Your objective: The entries below are to be copied exactly, with every picture left out.

Dataset entries:
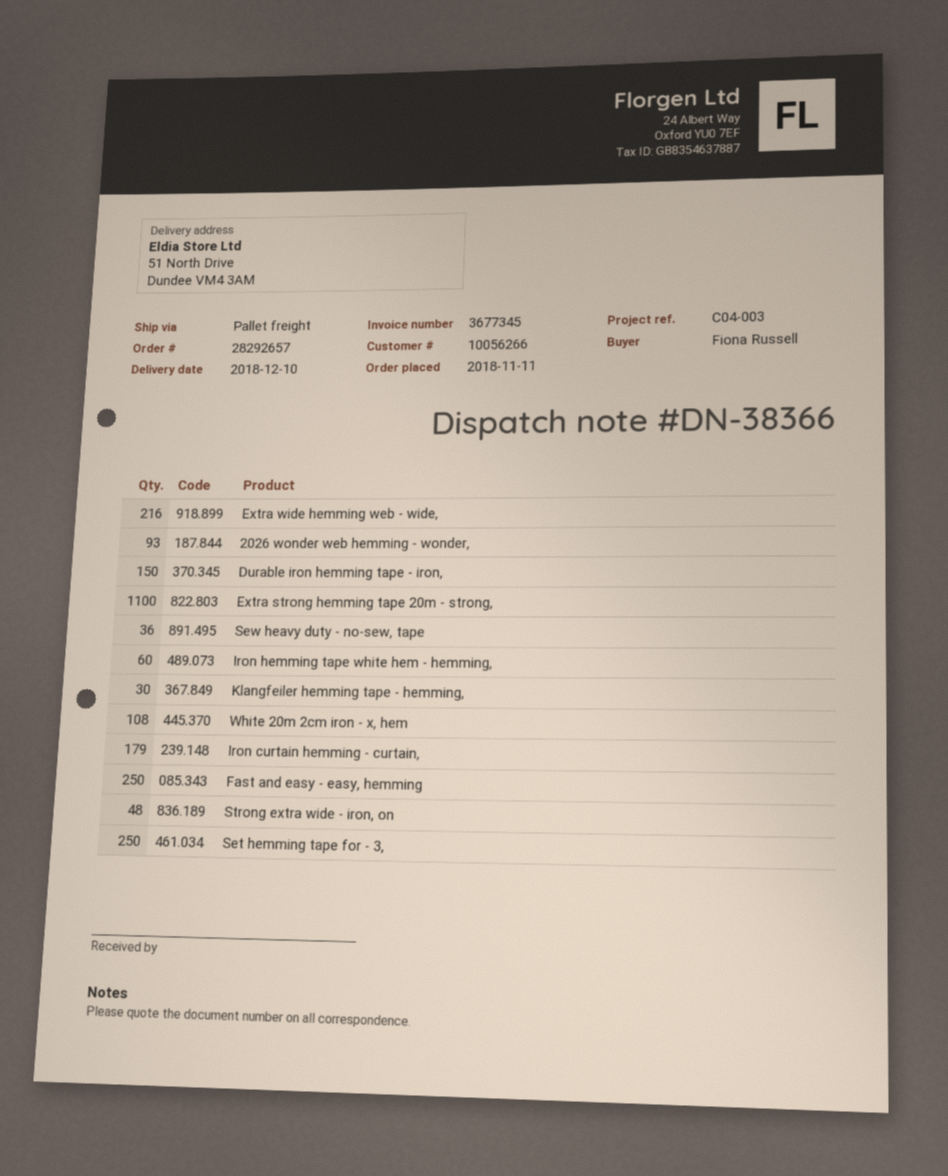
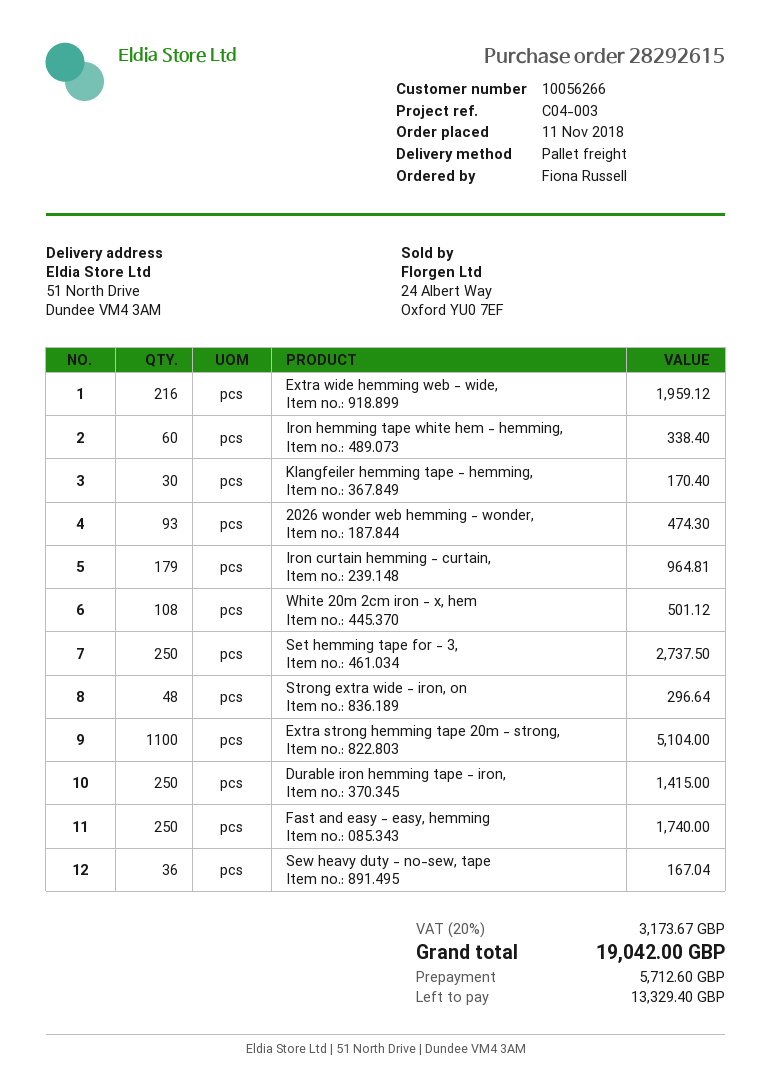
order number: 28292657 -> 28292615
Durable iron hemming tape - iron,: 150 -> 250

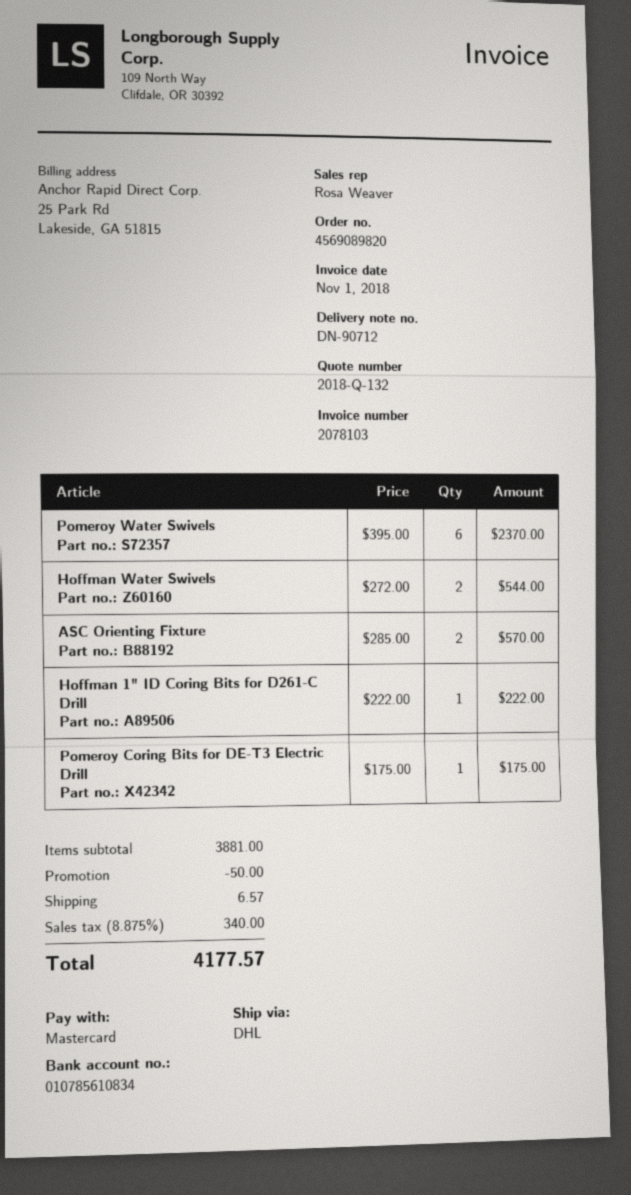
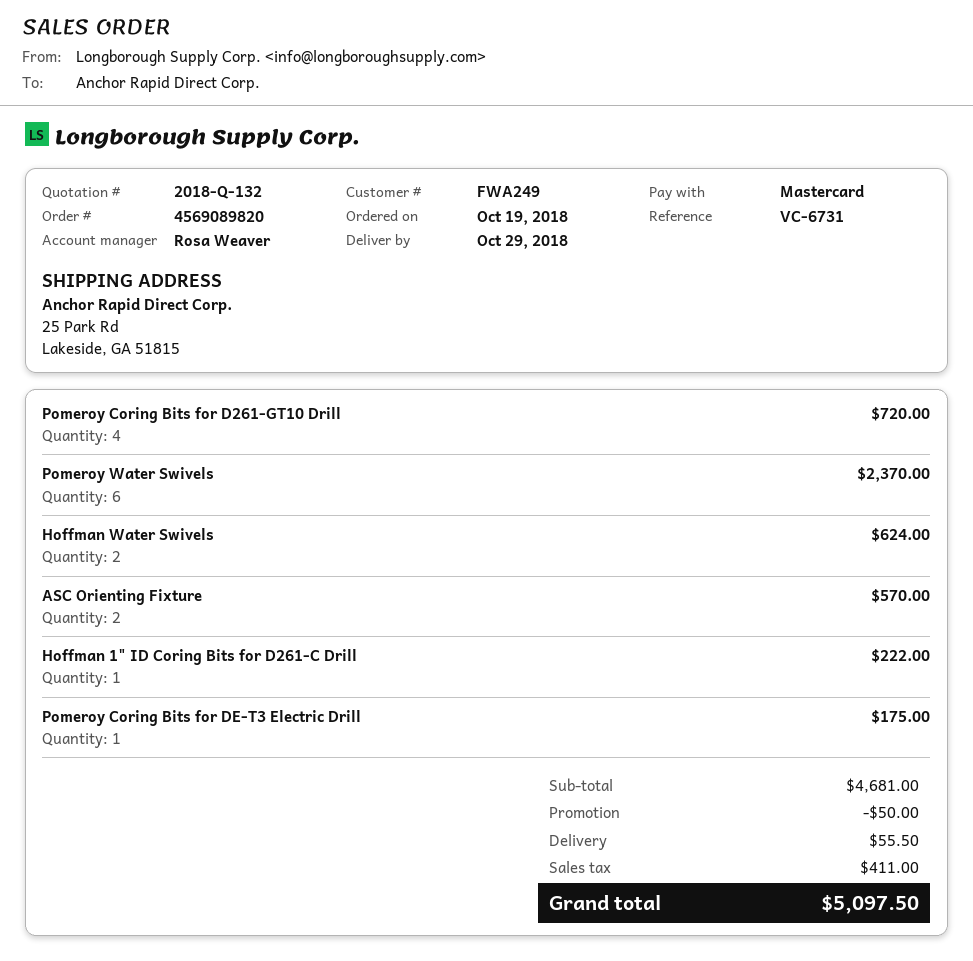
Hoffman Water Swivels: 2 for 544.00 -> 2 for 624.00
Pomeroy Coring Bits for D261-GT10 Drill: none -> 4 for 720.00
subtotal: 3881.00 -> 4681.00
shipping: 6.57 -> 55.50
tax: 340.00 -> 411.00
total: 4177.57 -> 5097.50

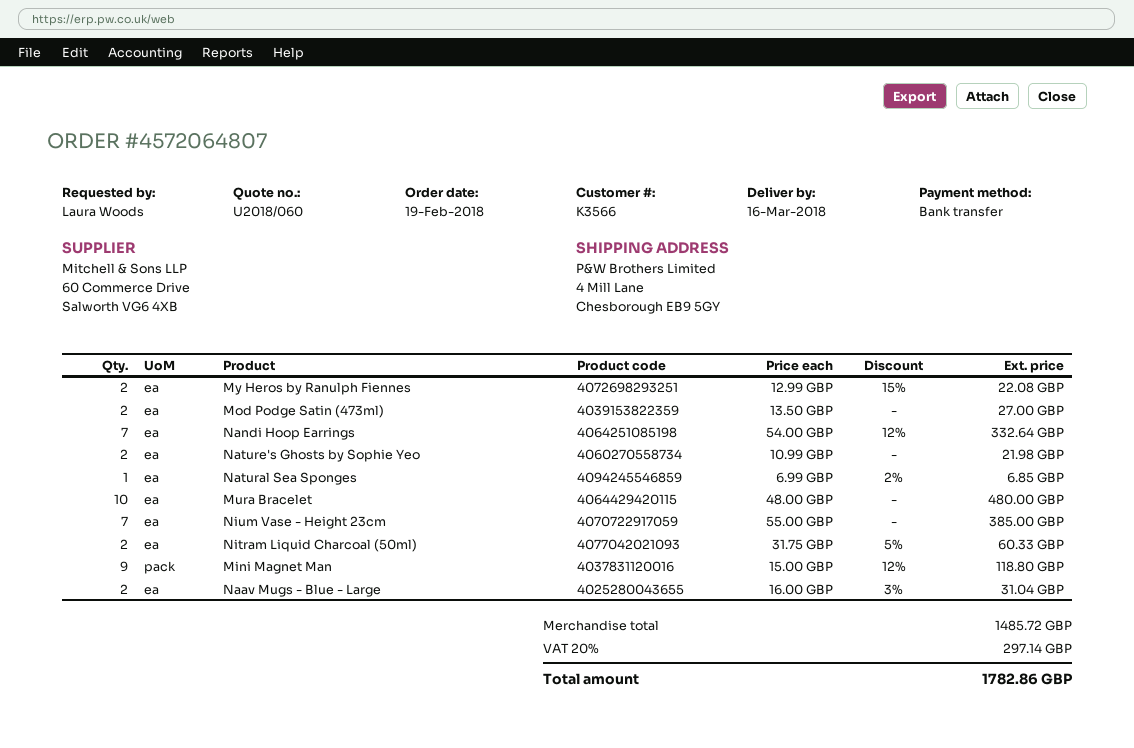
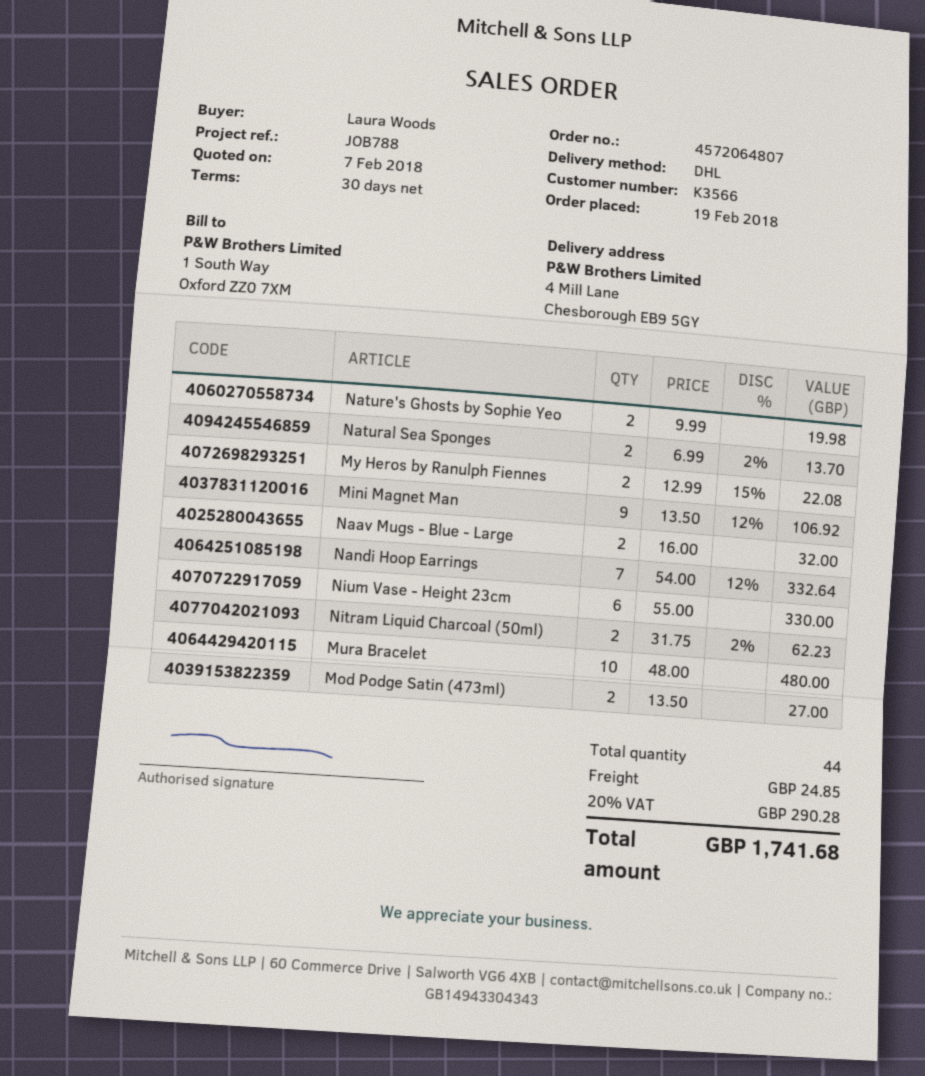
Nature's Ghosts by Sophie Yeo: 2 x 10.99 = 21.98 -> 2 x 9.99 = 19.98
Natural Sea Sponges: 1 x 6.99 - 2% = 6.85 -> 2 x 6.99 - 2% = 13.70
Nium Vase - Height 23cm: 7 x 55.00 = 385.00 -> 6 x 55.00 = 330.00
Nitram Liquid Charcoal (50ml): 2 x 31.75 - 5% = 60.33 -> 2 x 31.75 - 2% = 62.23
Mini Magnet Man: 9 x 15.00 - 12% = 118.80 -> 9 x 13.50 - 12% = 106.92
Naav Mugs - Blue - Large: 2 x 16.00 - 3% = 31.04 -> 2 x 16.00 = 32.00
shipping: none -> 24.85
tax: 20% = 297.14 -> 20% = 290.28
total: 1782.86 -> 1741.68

Response below:
order number: 28292657 -> 28292615
Durable iron hemming tape - iron,: 150 -> 250

Hoffman Water Swivels: 2 for 544.00 -> 2 for 624.00
Pomeroy Coring Bits for D261-GT10 Drill: none -> 4 for 720.00
subtotal: 3881.00 -> 4681.00
shipping: 6.57 -> 55.50
tax: 340.00 -> 411.00
total: 4177.57 -> 5097.50

Nature's Ghosts by Sophie Yeo: 2 x 10.99 = 21.98 -> 2 x 9.99 = 19.98
Natural Sea Sponges: 1 x 6.99 - 2% = 6.85 -> 2 x 6.99 - 2% = 13.70
Nium Vase - Height 23cm: 7 x 55.00 = 385.00 -> 6 x 55.00 = 330.00
Nitram Liquid Charcoal (50ml): 2 x 31.75 - 5% = 60.33 -> 2 x 31.75 - 2% = 62.23
Mini Magnet Man: 9 x 15.00 - 12% = 118.80 -> 9 x 13.50 - 12% = 106.92
Naav Mugs - Blue - Large: 2 x 16.00 - 3% = 31.04 -> 2 x 16.00 = 32.00
shipping: none -> 24.85
tax: 20% = 297.14 -> 20% = 290.28
total: 1782.86 -> 1741.68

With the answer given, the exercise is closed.